What is rectal discharge?

Rectal discharge is the release of any discharge from the anus that is not stool or blood. Rectal discharge can occur for many reasons, including anal fissure, anal fistula (an abnormal connection between two organs) or abscess, other infections including sexually transmitted diseases, or chronic inflammatory diseases.

An anal fissure is a small tear in the lining of the anal canal. An anal abscess is an infected, pus-filled cavity. An anal fistula, which is an abnormal connection between the anus and surrounding tissues, can develop from an anal abscess if the infection spreads.

Rectal discharge may also be related to some inflammatory disorders, such as inflammatory bowel disease, which is characterized by chronic inflammation of the lower intestinal tract that may involve the rectal area.

In some cases, rectal discharge may occur with other symptoms that might indicate a serious condition that should be immediately evaluated in an emergency setting. Seek immediate medical care (call 911) if you, or someone you are with, have rectal discharge along with other serious symptoms, including high fever (higher than 101 degrees Fahrenheit), rectal bleeding, severe pain, or drainage of pus from the rectum.

Symptoms

What other symptoms might occur with rectal discharge?
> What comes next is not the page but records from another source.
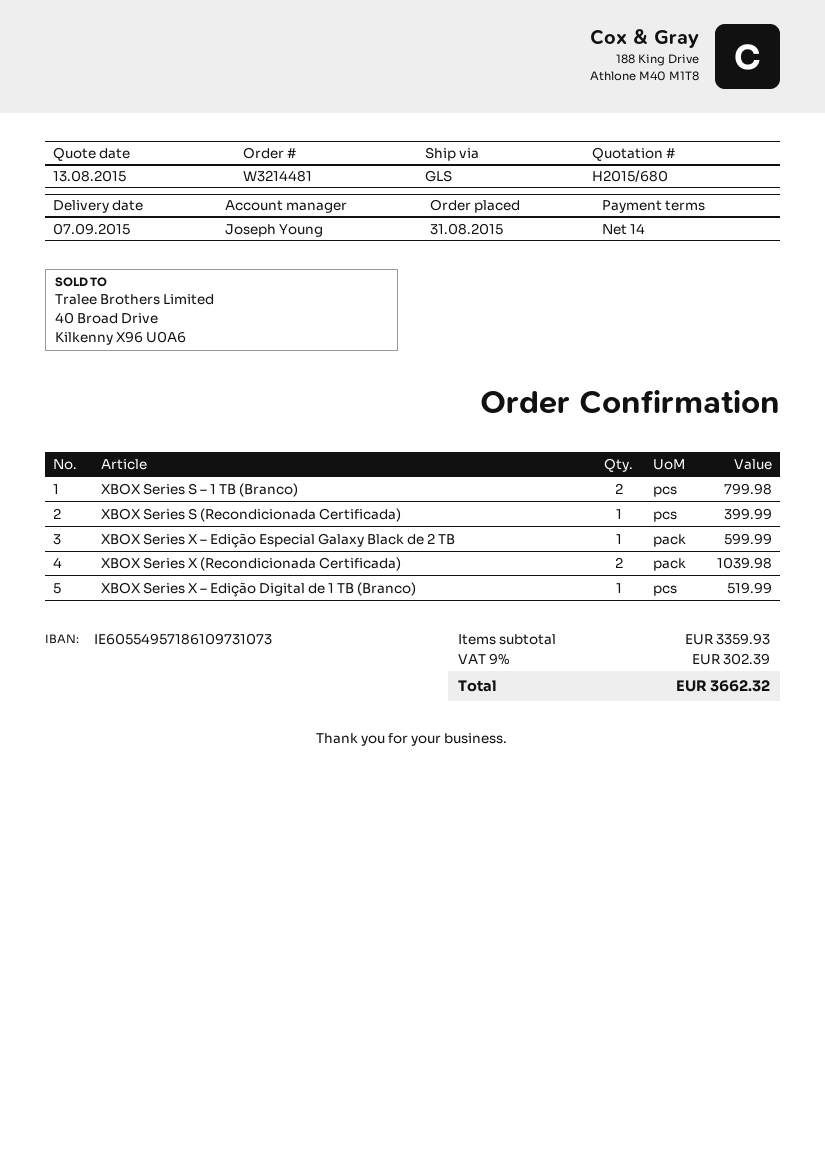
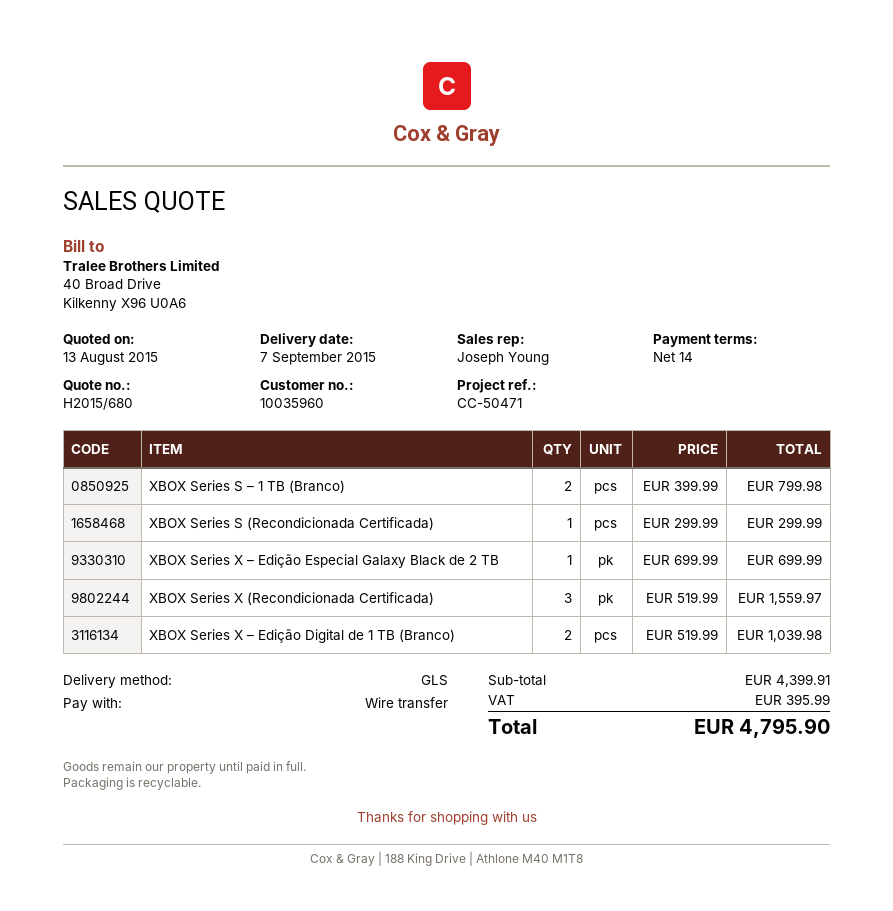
XBOX Series S (Recondicionada Certificada): 1 for 399.99 -> 1 for 299.99
XBOX Series X – Edição Especial Galaxy Black de 2 TB: 1 for 599.99 -> 1 for 699.99
XBOX Series X (Recondicionada Certificada): 2 for 1039.98 -> 3 for 1559.97
XBOX Series X – Edição Digital de 1 TB (Branco): 1 for 519.99 -> 2 for 1039.98
subtotal: 3359.93 -> 4399.91
tax: 302.39 -> 395.99
total: 3662.32 -> 4795.90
Rectal discharge may accompany other symptoms, which vary depending on the underlying disease, disorder or condition.

Gastrointestinal symptoms that may occur along with rectal discharge

Rectal discharge may accompany other symptoms affecting the gastrointestinal system including:

  • Abdominal pain or cramping
  • Abdominal swelling, distention or bloating
  • Bloody stool (blood may be red, black, or tarry in texture)
  • Burning feeling
  • Change in bowel habits
  • Constipation
  • Diarrhea
  • Fecal incontinence (inability to control stools)
  • Flatulence
  • Pain, which may be severe, in the abdomen, pelvis, or lower back
  • Urgent need to pass stool
  • Watery diarrhea including multiple episodes

Other symptoms that may occur along with rectal discharge

Rectal discharge may accompany symptoms related to other body systems including:

Symptoms that might indicate a serious condition

In some cases, rectal discharge may occur with other symptoms that might indicate a serious condition that should be immediately evaluated in an emergency setting. Seek immediate medical care (call 911) if you, or someone you are with, have rectal discharge along with other serious symptoms including:

  • Bloody stools (blood may be red, black, or tarry in texture)
  • Drainage of pus from the rectum
  • High fever (higher than 101 degrees Fahrenheit)
  • Loss of bladder or bowel control
  • Recurring bouts of watery diarrhea that may include blood or pus in the stool
  • Watery diarrhea including multiple episodes
Causes

What causes rectal discharge?

Rectal discharge can occur for many reasons including anal fissure, anal abscess or fistula, other infections, or chronic diseases.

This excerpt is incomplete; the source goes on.